Speaker(s):
Dieter Armbruster, Department of Mathematics and Statistics
Michael Lamarca, Department of Mathematics and Statistics
John Nagy, Scottsdale Community College
Title:Modeling Glycolysis as a Stochastic Factory
Abstract: Most biochemical and genetic reaction pathways involve a large number of intermediate species and complex nonlinear feedbacks between downstream products and upstream effector enzymes. Therefore, the dynamical system approaches typically used to model such pathways include high dimensional systems of nonlinear differential equations. These ODE models are usually based on an explicit assumption that the system contains large numbers of each species. However, this assumption fails in the intracellular environment, where metabolic systems are compartmentalized and tend to contain so few molecules that stochastic fluctuations can become a dominant feature of the dynamics.
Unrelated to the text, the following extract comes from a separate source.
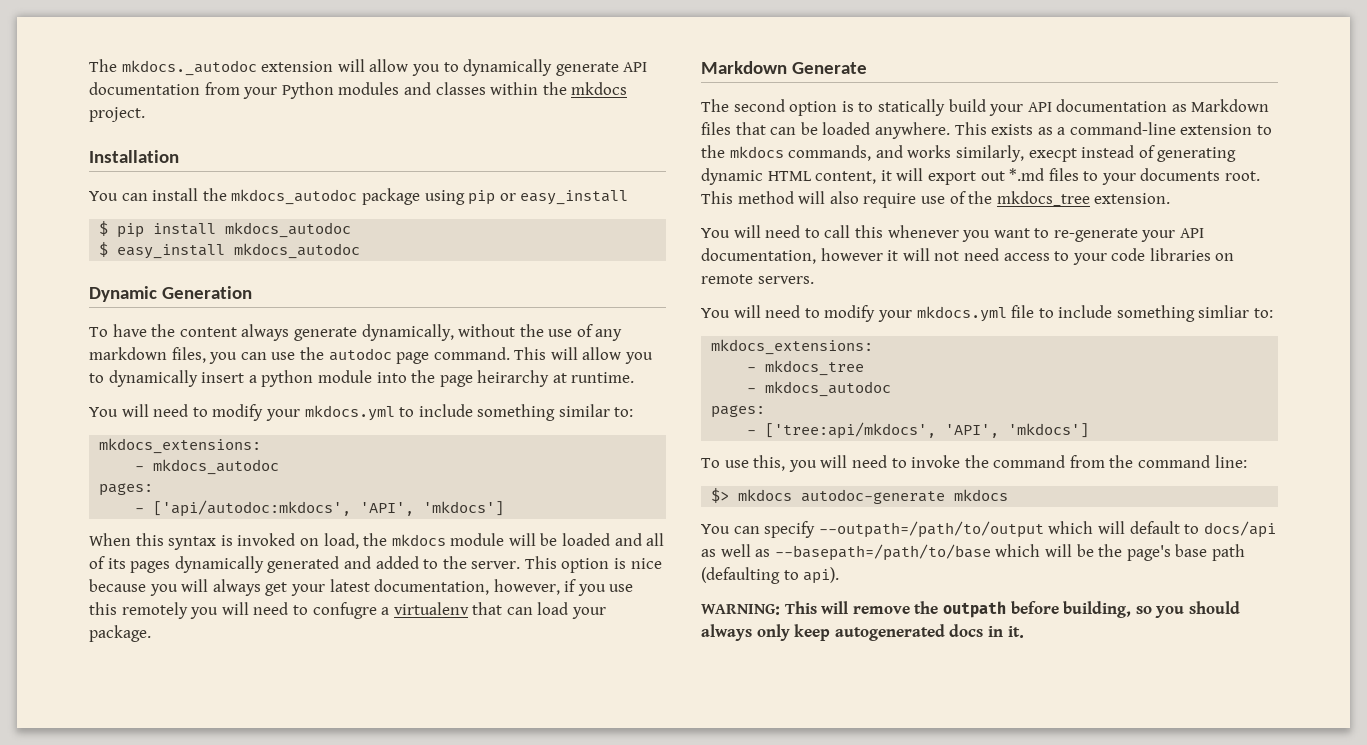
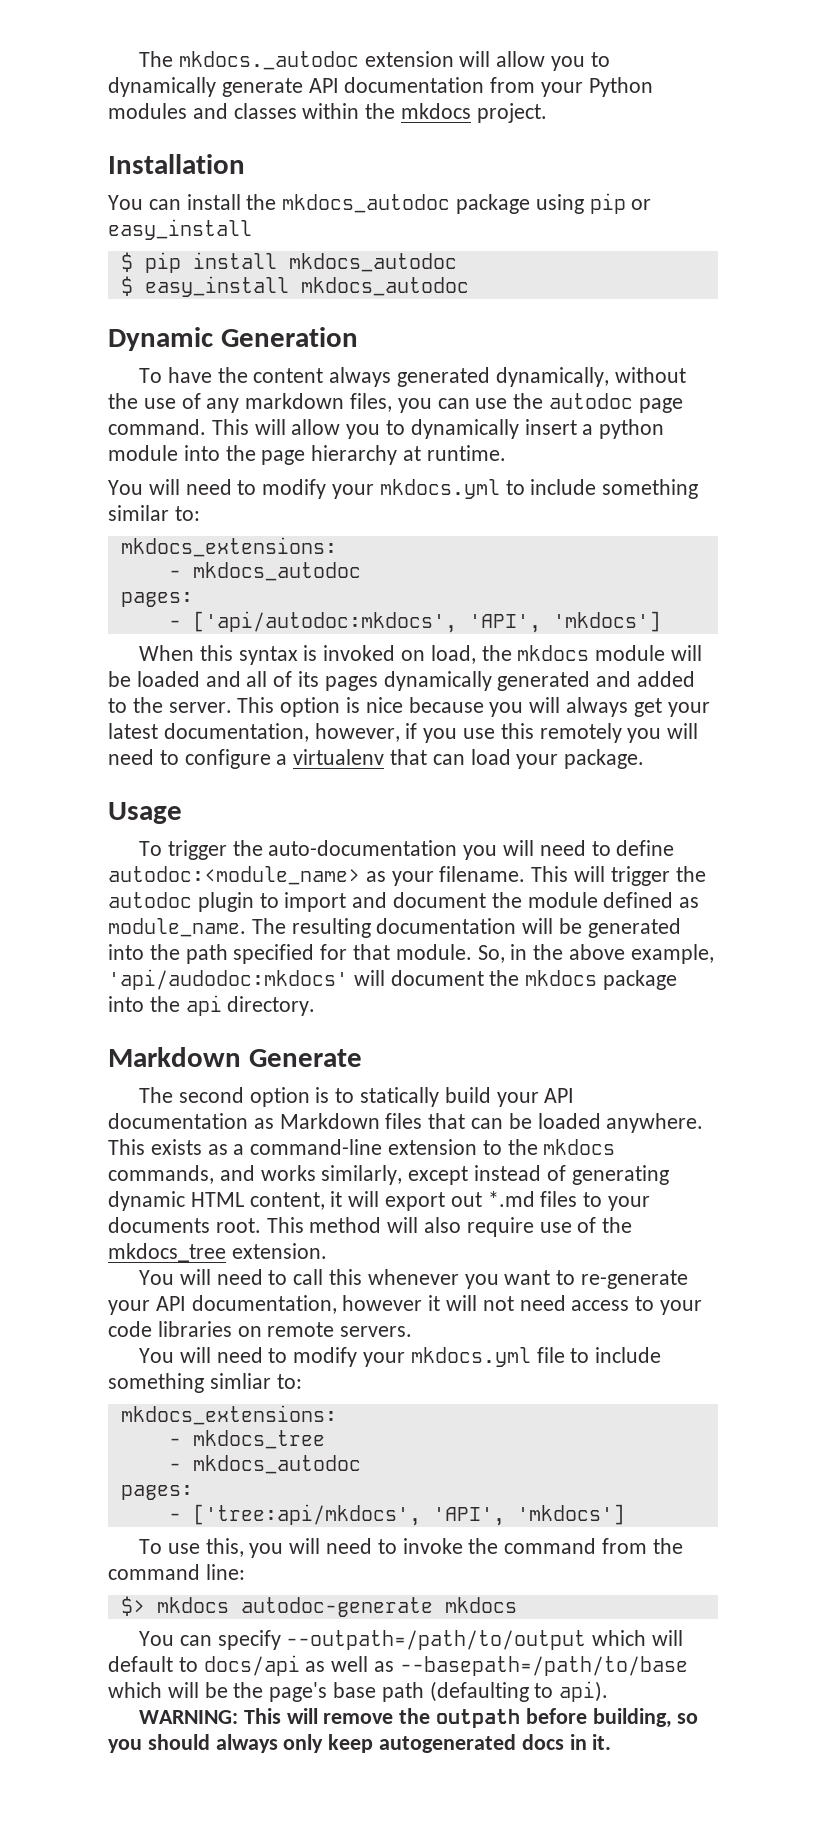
[293,327,357,341] generate -> [396,367,490,387] generated
[477,370,550,387] heirarchy -> [311,445,398,465] hierarchy
[312,602,377,619] confugre -> [184,749,271,769] configure
(151, 633) none -> [108,802,182,824] [138,840,675,860] [108,866,706,886] [108,892,700,912] [108,918,681,938] [108,944,714,964] [108,969,678,990] [108,995,316,1016] // Usage // To trigger the auto-documentation you will need to define autodoc:<module_name> as your filename. This will trigger the autodoc plugin to import and document the module defined as module_name. The resulting documentation will be generated into the path specified for that module. So, in the above example, 'api/audodoc:mkdocs' will document the mkdocs package into the api directory.
[1028,148,1077,162] execpt -> [408,1166,469,1185] except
We present here a new simulation tool based on an analogy between factory production and production in a biochemical pathway that allows us to effectively generate large scale stochastic simulations. The tool is based on the idea of Discrete Event Simulations of stochastic processes. The method is illustrated for a simulation model of yeast glycolysis, treating glucose as a raw product, alcohol as the final product of the factory, the intermediate enzymes as machines and their production rates as the means of probability distributions. We show different dynamical behavior depending on ATP, NADH, the glucose arrival rate and the assumptions about the rate distributions and discuss their biological significance.